Didier Santini, entraîneur de Rodez

On est toujours un peu en haut, un peu bas, c’est notre défaut en ce moment. Il y a eu de très bonnes choses en deuxième mi-temps, après une première moyenne, avec un début de match de Killian (Corredor, auteur d’un doublé) et de Guirassy qui nous a fait mal. (Que leur avez-vous dit à la pause pour qu’il y ait une telle différence ?) Ça restera entre nous, mais poliment, je vais dire que j’avais des enfants qui jouaient contre des adultes et que, si on ne jouait pas notre jeu, on allait prendre une belle volée. On a beaucoup de joueurs qui ont peu joué à ce niveau-là et qui ont un peu de mal à débuter, mais dès qu’ils commencent à se lâcher, tout devient différent. En deuxième mi-temps, on a été plus agressif.
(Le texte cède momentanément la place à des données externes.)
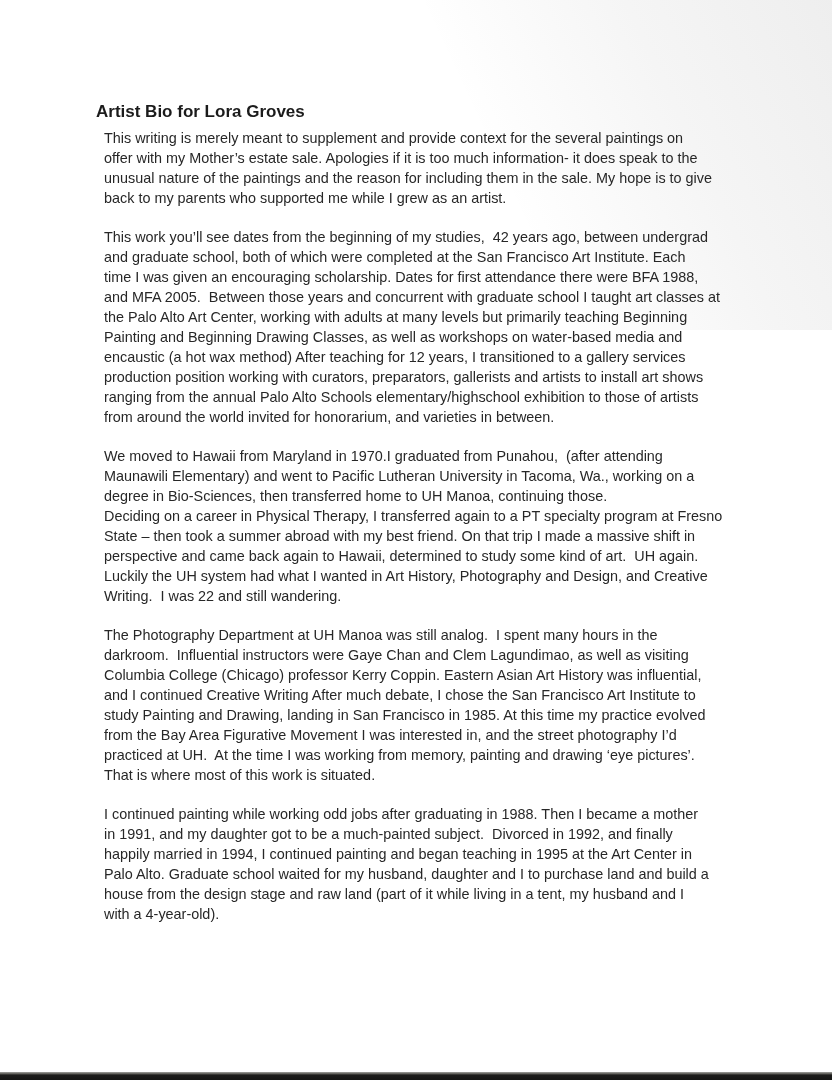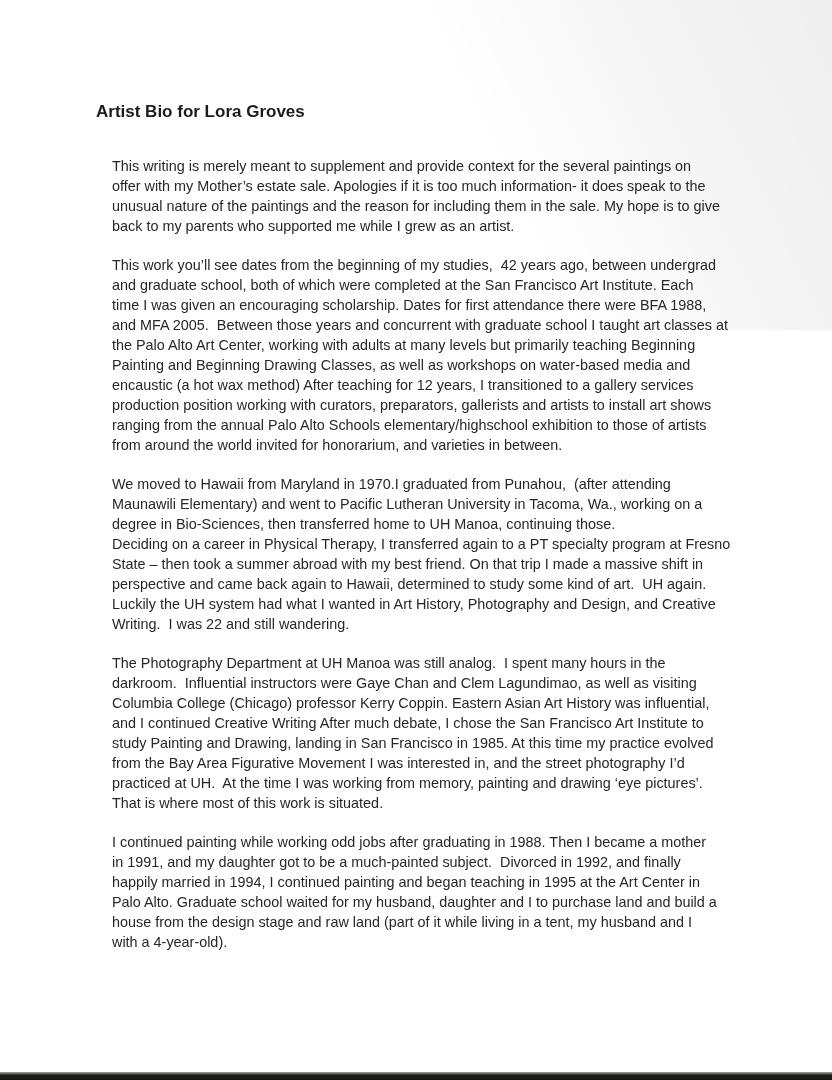"Artist Bio for Lora Groves" .doc-title { margin: 0 0 32px 0 -> 0 0 4px 0 }
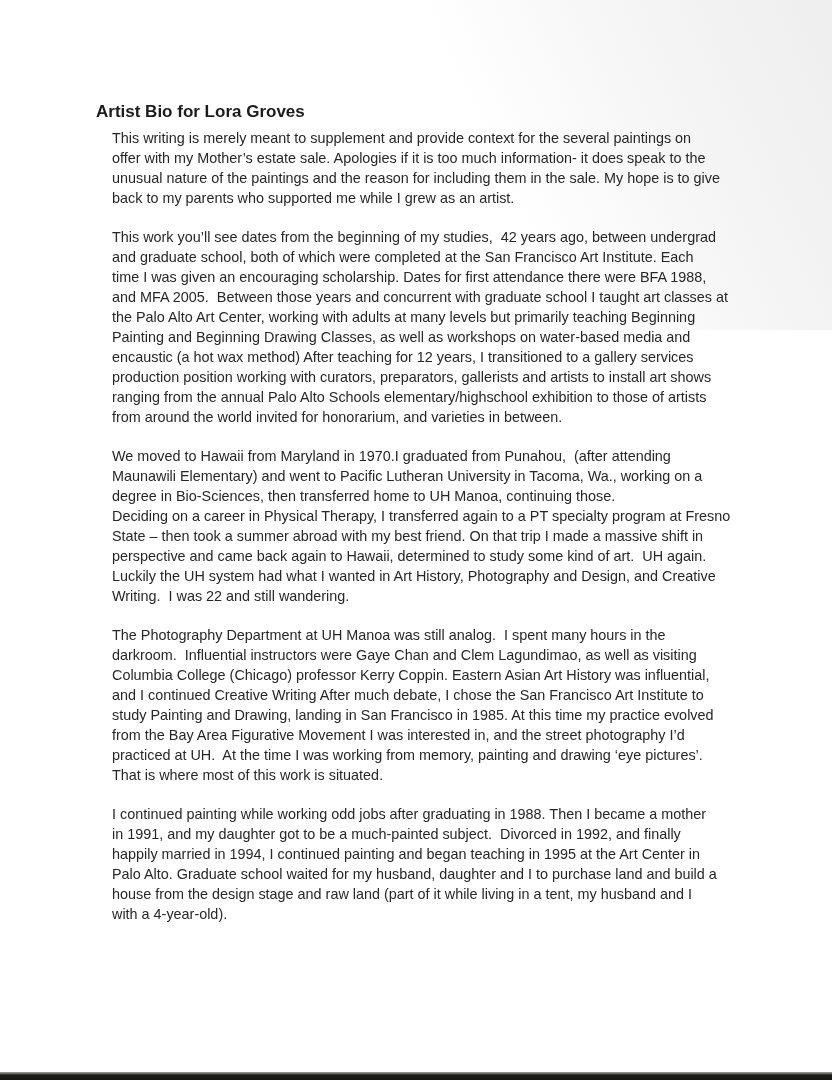"This writing is merely meant" .para { margin: 0 0 19px 16px -> 0 0 19px 8px }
Ibrahima Baldé, triple buteur de Rodez

Michel Der Zakarian, entraîneur de Nantes

J’ai honte. Comment peut-on abandonner en deuxième mi-temps ? On s’est saccagé. (Avez-vous une explication ?) Je ne suis pas sur le terrain, je ne sais pas. Collectivement, en deuxième mi-temps, on est passé complètement à travers. Un désastre. Les joueurs doivent avoir du mental, avoir faim, avoir envie d’aller marquer des buts. L’adversaire nous a submergés. On a perdu pied. J’ai dit des choses aux joueurs qui resteront entre eux et moi. On peut faire des erreurs, mais abandonner et ne pas se battre ensemble… C’est la première des choses. Soit ils ont envie de partir et ils s’en vont, soit ils veulent rester et ils se mettent au diapason. Si je me fais renvoyer, écoutez, j’irai à la retraite. Si on n’est pas content de mon travail, qu’on me renvoie, basta. Il faut que les joueurs se bougent le cul, il faut arrêter.